I remembered my favorite flower and things that had made me come alive as a child. In some ways, it was like meeting myself for the first time.

Last year I took my kids to see my childhood home in Atlanta and it looks like a different house. If the number weren’t on the mailbox I wouldn’t know it was the same place. Pretty symbolic if you ask me. As we drove out of the neighborhood I saw some trees to my right and I turned to get a closer look. This is what I found.


I was in awe of these trees. I didn't even know what kind they were, but I had never seen anything like it. Someone had made a little pathway and installed a doggie bag box and made a little park out of this area next to the entrance of the subdivision.


Recently as I looked at these pictures, I realized those trees were always there, they were just hidden. In the struggle and chaos of my childhood, there was beauty, I just hadn’t seen it. Sometimes life can be like that because of circumstances and we focus so much on the bad that we miss the good. But God promises in His word to give us “the treasures of darkness, and hidden riches of secret places, that thou mayest know that I, the LORD, which call thee by thy name, am the God of Israel.” Isaiah 45:3

I have never been more sure that He is absolutely who He says He is.

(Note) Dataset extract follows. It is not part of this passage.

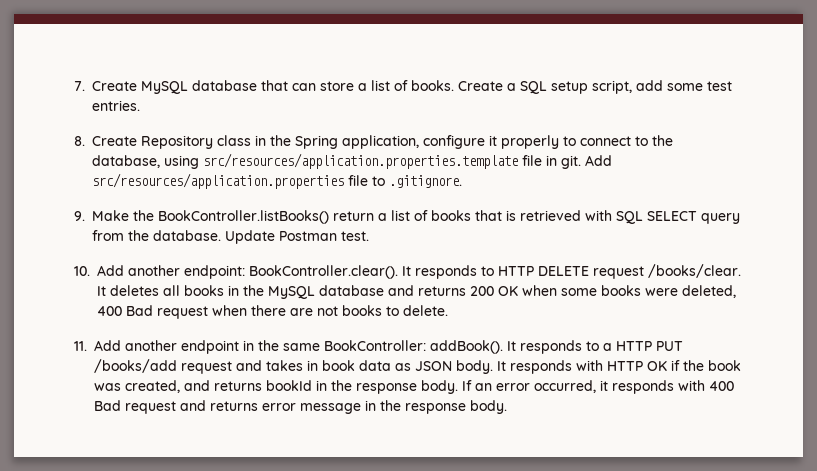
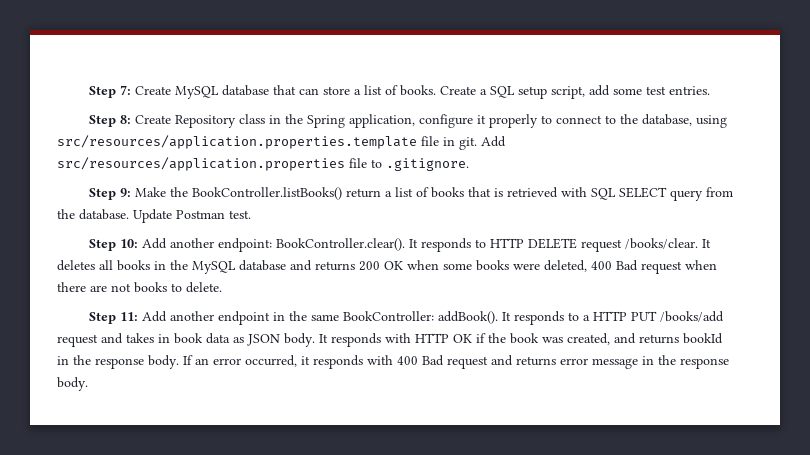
[74,81,85,91] 7. -> [89,85,132,98] Step 7:
[74,136,85,146] 8. -> [89,115,132,127] Step 8:
[74,211,85,221] 9. -> [89,188,132,200] Step 9:
[74,266,90,276] 10. -> [89,239,139,251] Step 10:
[74,341,87,351] 11. -> [89,312,139,324] Step 11:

And not only does He give treasures in darkness, but He heals too. That diagnosis, rheumatoid arthritis, it’s a thing of the past. It no longer exists in my body and believe me those doctors keep checking and the results are the same - negative. I believed Him when He said He’d restore the years the locusts had eaten (Joel 2:25). He healed my body and my mind and gave me “hidden riches of secret places” and come to find out some of the places were within walking distance.